The International Monetary Fund and other international donors have promised Kiev almost $32 billion in aid to stave off default, but have actually delivered only a tiny portion of that sum.
However, that assistance is conditional upon Kiev implementing economic austerity measures that could prove politically untenable for Poroshenko. Ukrainians already pay 50 percent more for gas, with the result that fewer can pay their gas bill at all. The government plans to freeze minimum salaries to state employees and to slash their ranks by at least 10 percent.
The Ukrainian economy is already weakened by 20 years of its corrupt leaders' incessant looting. Back in 1992, the Ukrainian economy was roughly the size of Poland's. Now, Poland's is twice as large. The shadow economy now accounts for up 40 percent to 45 percent of the Ukrainian economy and Transparency International has ranked the country 144th out of 177 on its corruption index.

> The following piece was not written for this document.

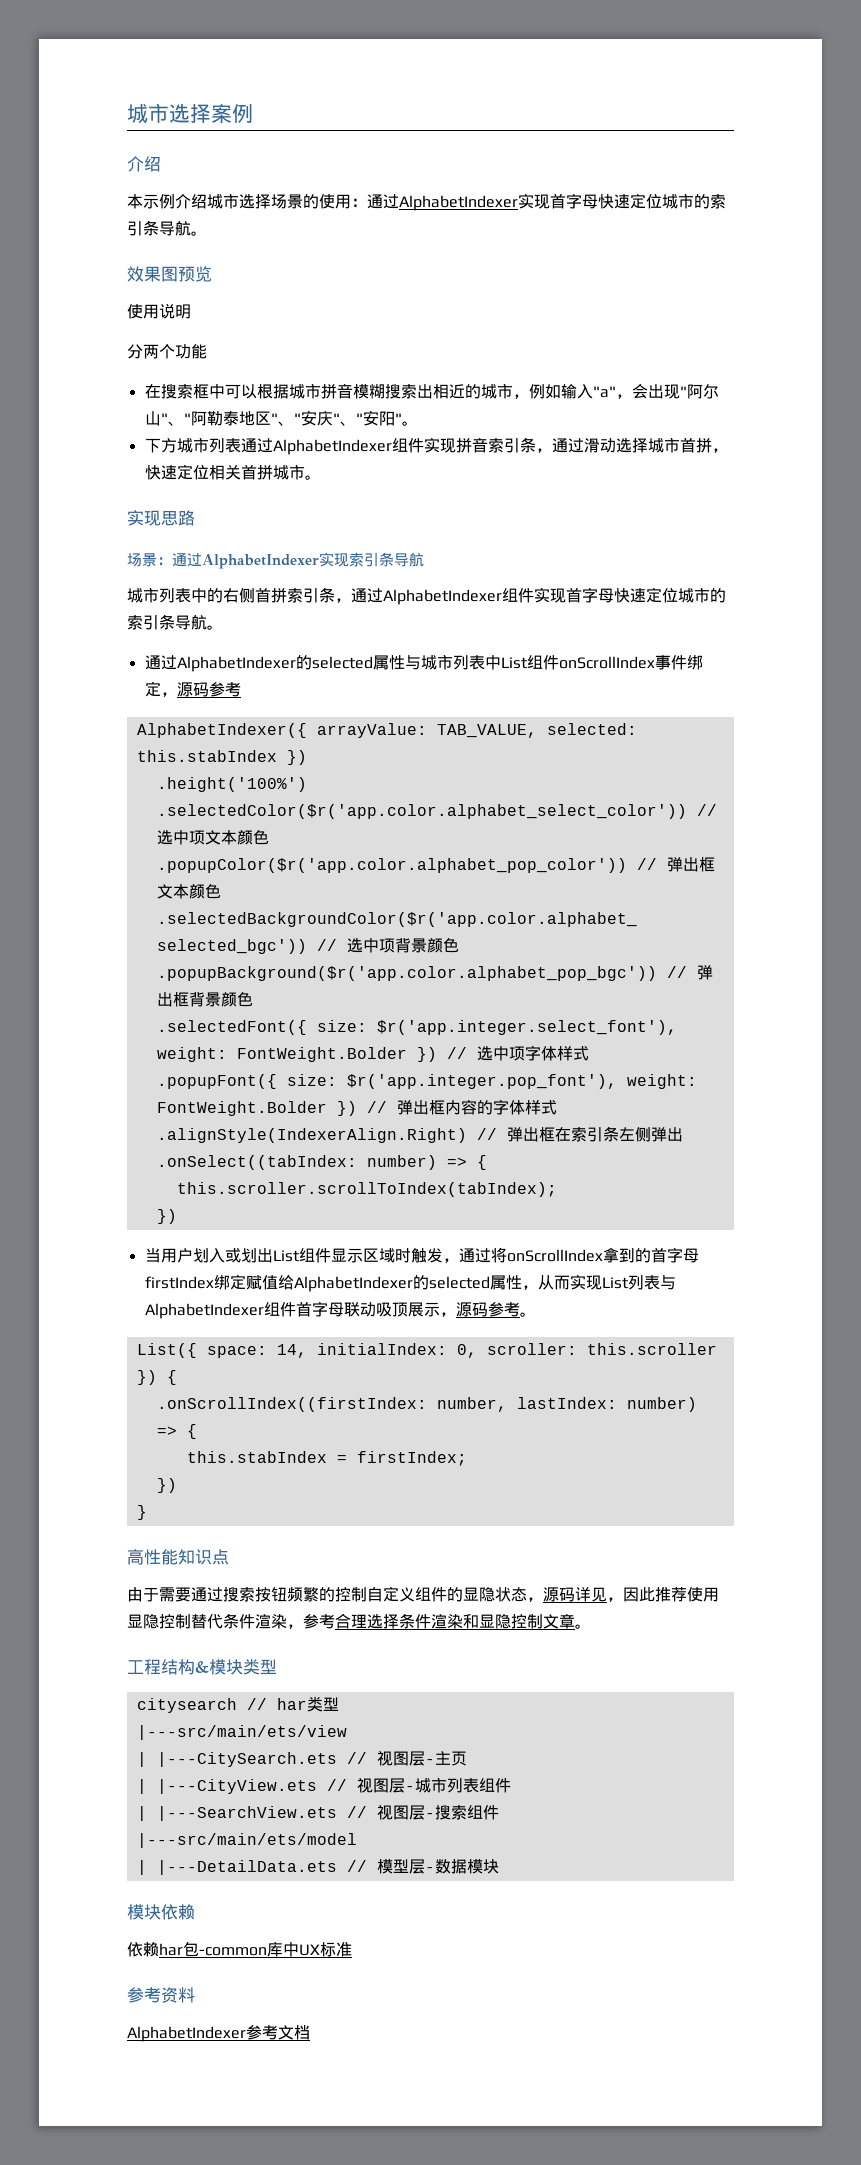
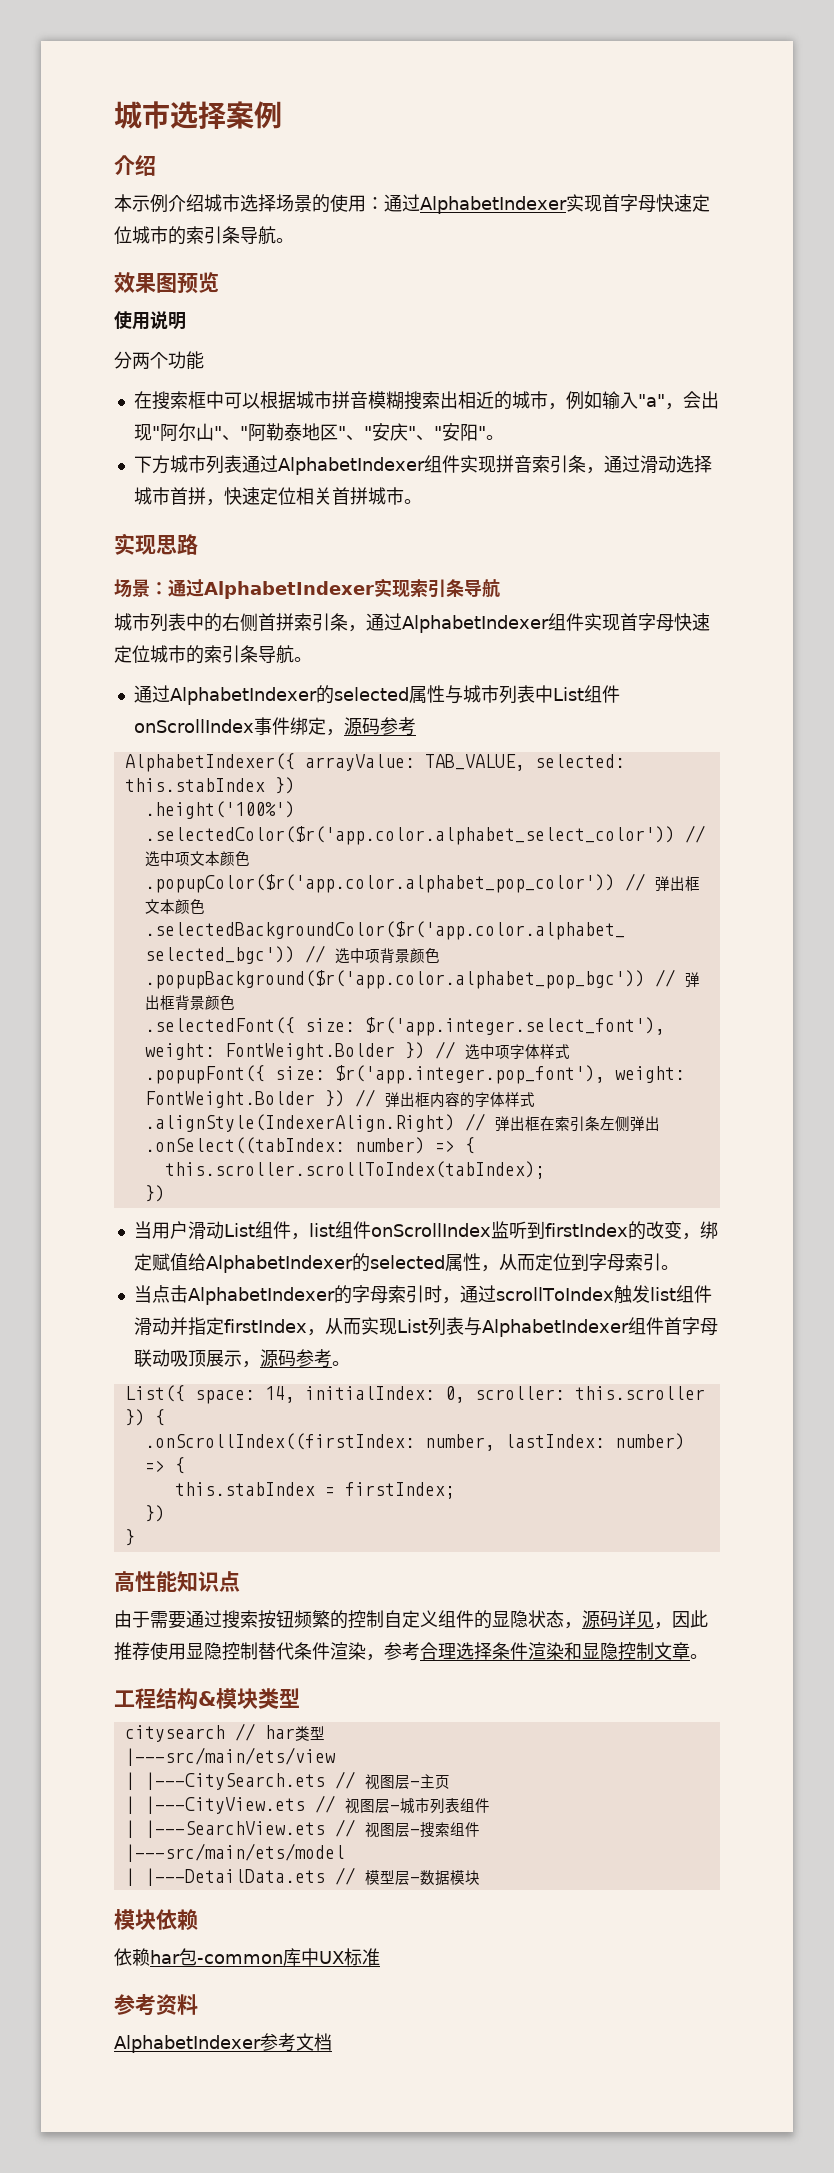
- 当用户划入或划出List组件显示区域时触发，通过将onScrollIndex拿到的首字母firstIndex绑定赋值给AlphabetIndexer的selected属性，从而实现List列表与AlphabetIndexer组件首字母联动吸顶展示，源码参考。
+ 当用户滑动List组件，list组件onScrollIndex监听到firstIndex的改变，绑定赋值给AlphabetIndexer的selected属性，从而定位到字母索引。
+ 当点击AlphabetIndexer的字母索引时，通过scrollToIndex触发list组件滑动并指定firstIndex，从而实现List列表与AlphabetIndexer组件首字母联动吸顶展示，源码参考。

The Association Agreement may help Ukraine's economy by creating a free trade zone and opening the Ukrainian market to European imports, but where will locals find the money to buy those goods?
Moscow has stressed that, because the flow of European goods into Ukraine will threaten the Russian market, it must move to protect its own interests. In theory, Moscow could avoid declaring a full-scale trade war by simply "filtering out" European goods as they pass through Russian customs with the bogus claim that their EU certification does not meet Russian standards.
But Moscow long ago made it clear that it prefers the strong-arm approach to a more nuanced policy. A trade war is inevitable, and Ukraine stands to suffer significant losses as a result. According to estimates made by the Committee for Civil Initiatives — a think tank headed by former Finance Minister Alexei Kudrin — Ukraine could lose $33 billion, or 19 percent of its gross domestic product annually as a result of signing the economic part of the Association Agreement and the resultant loss of trade with Russia and other Customs Union countries. That figure includes a possible decline in export earnings and investment, and the reduced ability of Ukrainian citizens to work in Russia and send money home.
Ukraine will also suffer from the higher price of gas, lower earnings for the transit of Russian gas through Ukraine, a decline in tourism and so on. In all, analysts estimate that a radical rupture with Russia could cost Ukraine up to $100 billion.
Cynically speaking, if Moscow's goal is to finish off the Ukrainian state, it can forego sending in troops and simply wait until the country collapses under the weight of its enormous economic losses. Only an iron-handed approach could save the Ukrainian economy under such circumstances. However, it is unlikely that the current authorities in Kiev are capable of implementing stringent economic measures like those once employed by former Chilean President Augusto Pinochet.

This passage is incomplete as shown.